La Paz de no Necesitar

La Paz de no Necesitar

Ariel Neumayer

12/04/2026

Sané tanto que ya no reconozco el idioma del apego.

Antes hablaba en promesas, en futuros inventados, en la necesidad de que alguien se quedara.

Hoy hablo en silencio, en calma, en la extraña paz de no necesitar que nadie me elija.

Fui casa en llamas y también quien aprendió a reconstruirse ladrillo por ladrillo, y en ese proceso, entendí que no todos los que entran saben cuidar un hogar, ni todos los abrazos son refugio, ni todas las presencias significan compañía.

Ahora soy como un mar en marea baja, tranquilo, profundo, pero lejos de la orilla donde solían llegar los barcos. No porque los odie, sino porque aprendí que no todos saben anclar sin romper.

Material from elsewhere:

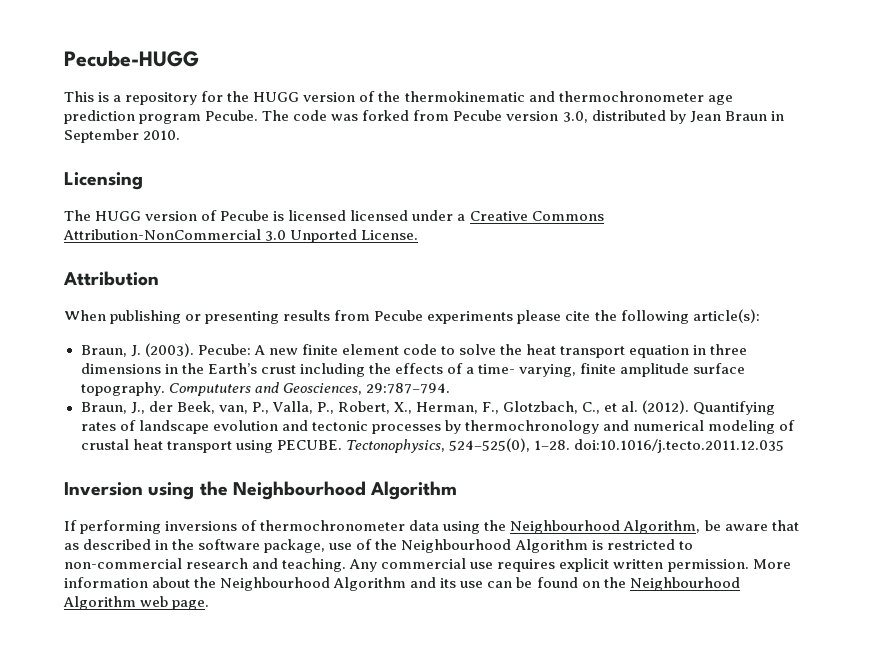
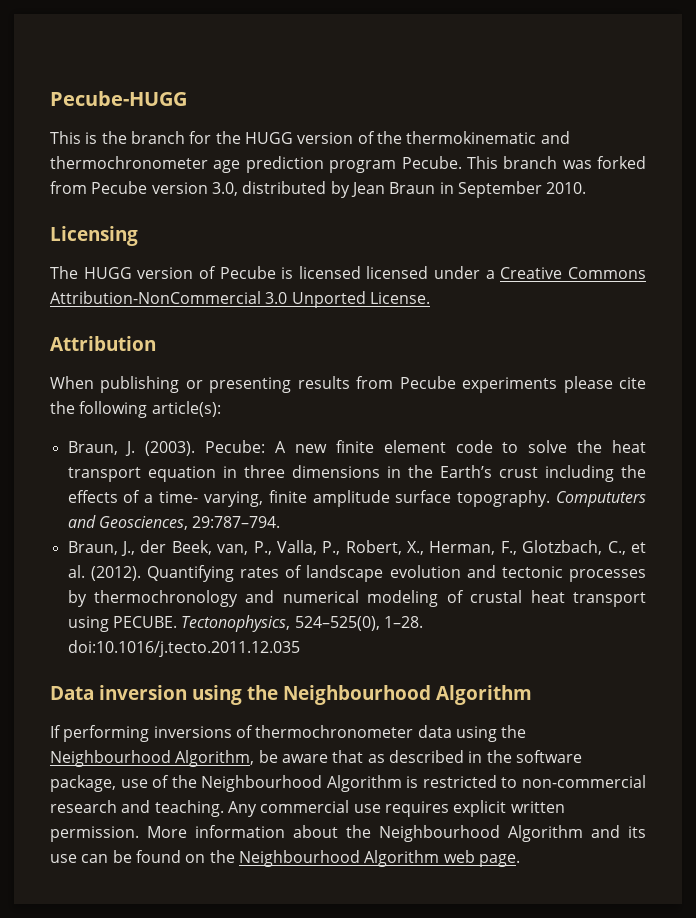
[113,92,198,105] a repository -> [101,131,185,144] the branch
[262,110,328,121] The code -> [466,156,558,169] This branch
[64,482,143,496] Inversion -> [50,685,187,700] Data inversion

Sanar me volvió territorio sagrado, y no cualquiera sabe caminar descalzo sin herir ni herirse.

Fui reconstruyendo ladrillo por ladrillo, cerrando puertas que quedaban abiertas al viento, tapando grietas por donde se filtraban nombres, promesas, ausencias.

Y en ese proceso, sin darme cuenta, me volví casa completa. Sin habitaciones vacías esperando a alguien más, sin mesas puestas para dos, sin la urgencia de que alguien llegue a habitarme. Hoy soy refugio, pero también frontera.

Porque sanar también es esto, dejar de necesitar que alguien se quede para sentir que uno existe. 

Y aunque a veces la soledad tenga el eco de lo que fue, ya no duele, suena más bien como un silencio elegido.

Tal vez no es que ya no pueda amar, sino que aprendí a no desarmarme para que otro se sienta cómodo.